= Data section =
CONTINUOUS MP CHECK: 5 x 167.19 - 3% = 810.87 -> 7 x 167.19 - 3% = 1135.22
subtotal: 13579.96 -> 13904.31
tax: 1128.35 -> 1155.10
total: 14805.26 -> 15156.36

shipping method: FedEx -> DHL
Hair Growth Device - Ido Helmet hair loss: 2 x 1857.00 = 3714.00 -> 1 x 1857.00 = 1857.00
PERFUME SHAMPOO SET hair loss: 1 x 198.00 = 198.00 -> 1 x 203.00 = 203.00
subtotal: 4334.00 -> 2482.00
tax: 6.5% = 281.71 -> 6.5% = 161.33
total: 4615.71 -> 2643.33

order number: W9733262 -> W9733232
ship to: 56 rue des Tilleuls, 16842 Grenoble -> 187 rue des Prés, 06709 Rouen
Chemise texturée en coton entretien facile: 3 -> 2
---
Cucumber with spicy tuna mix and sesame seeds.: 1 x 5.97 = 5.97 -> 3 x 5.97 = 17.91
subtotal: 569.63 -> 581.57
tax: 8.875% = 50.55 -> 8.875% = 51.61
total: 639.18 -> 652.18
--
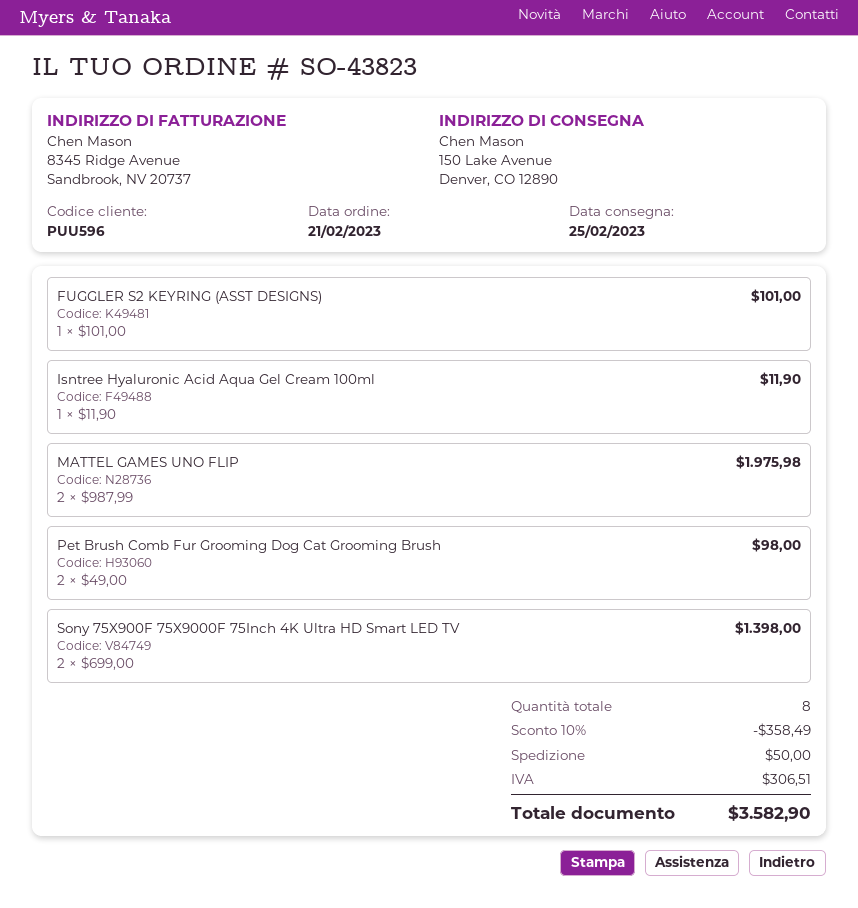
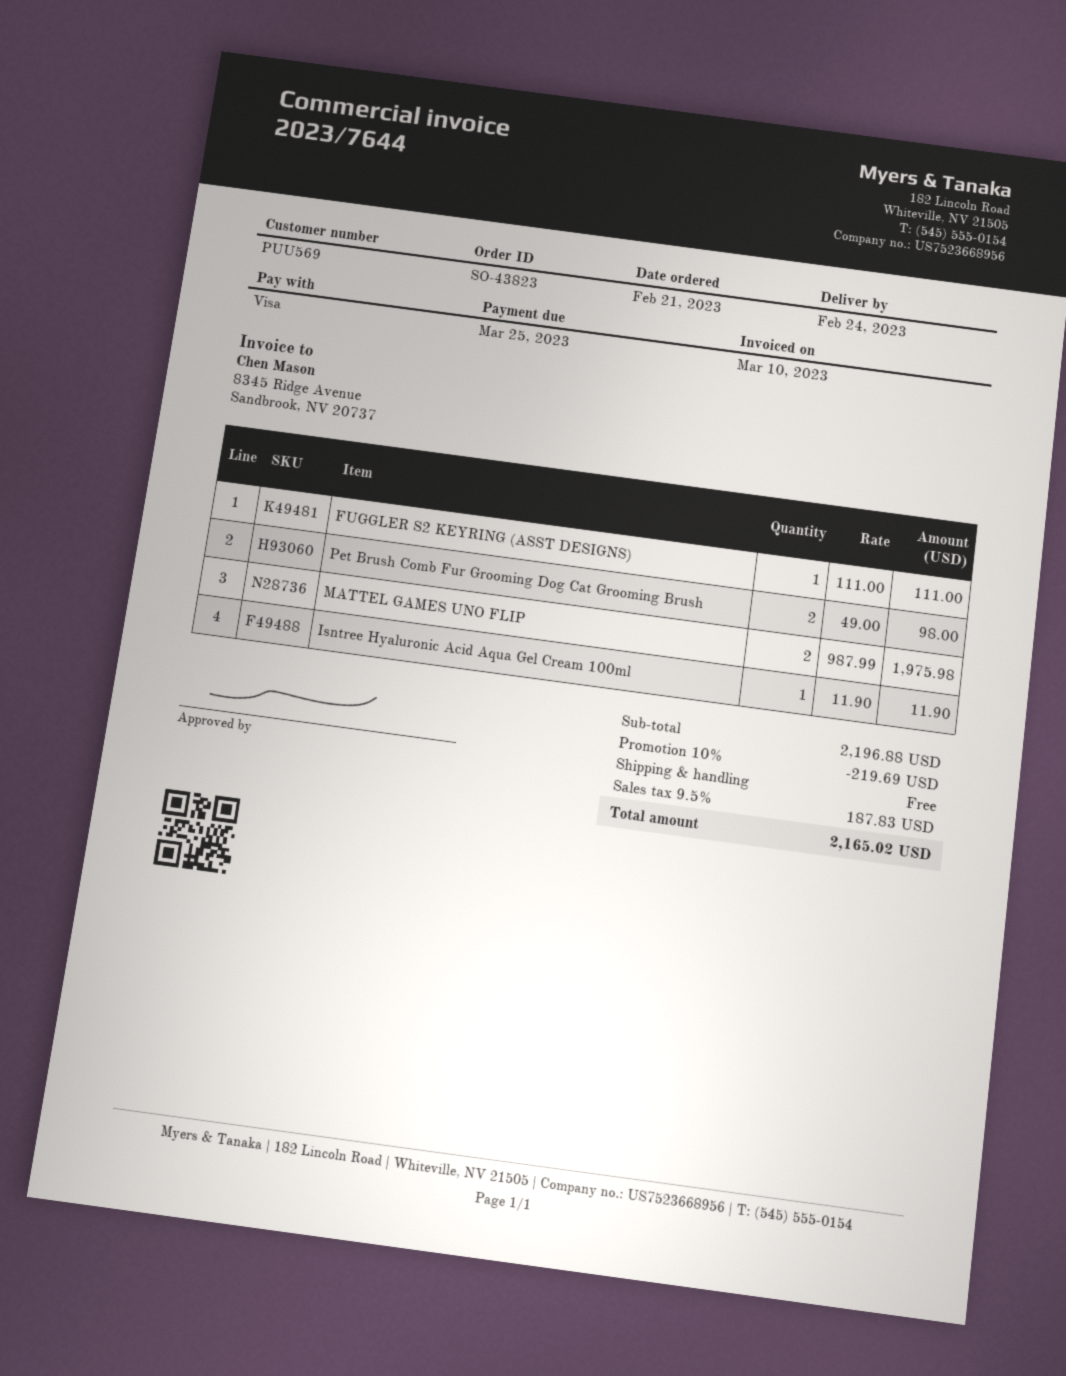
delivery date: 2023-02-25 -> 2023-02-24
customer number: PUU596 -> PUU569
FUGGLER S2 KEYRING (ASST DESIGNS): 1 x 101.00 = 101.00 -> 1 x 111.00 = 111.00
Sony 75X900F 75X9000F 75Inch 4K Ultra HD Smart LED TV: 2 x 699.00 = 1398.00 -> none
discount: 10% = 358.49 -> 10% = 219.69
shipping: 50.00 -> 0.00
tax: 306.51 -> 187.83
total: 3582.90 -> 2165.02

= What to do =
Copy out the range of lines above starting at the line with "total: 4615.71 -> 2643.33" and ending at the line with "Chemise texturée en", exactly and including both.

= Output of the task =
total: 4615.71 -> 2643.33

order number: W9733262 -> W9733232
ship to: 56 rue des Tilleuls, 16842 Grenoble -> 187 rue des Prés, 06709 Rouen
Chemise texturée en coton entretien facile: 3 -> 2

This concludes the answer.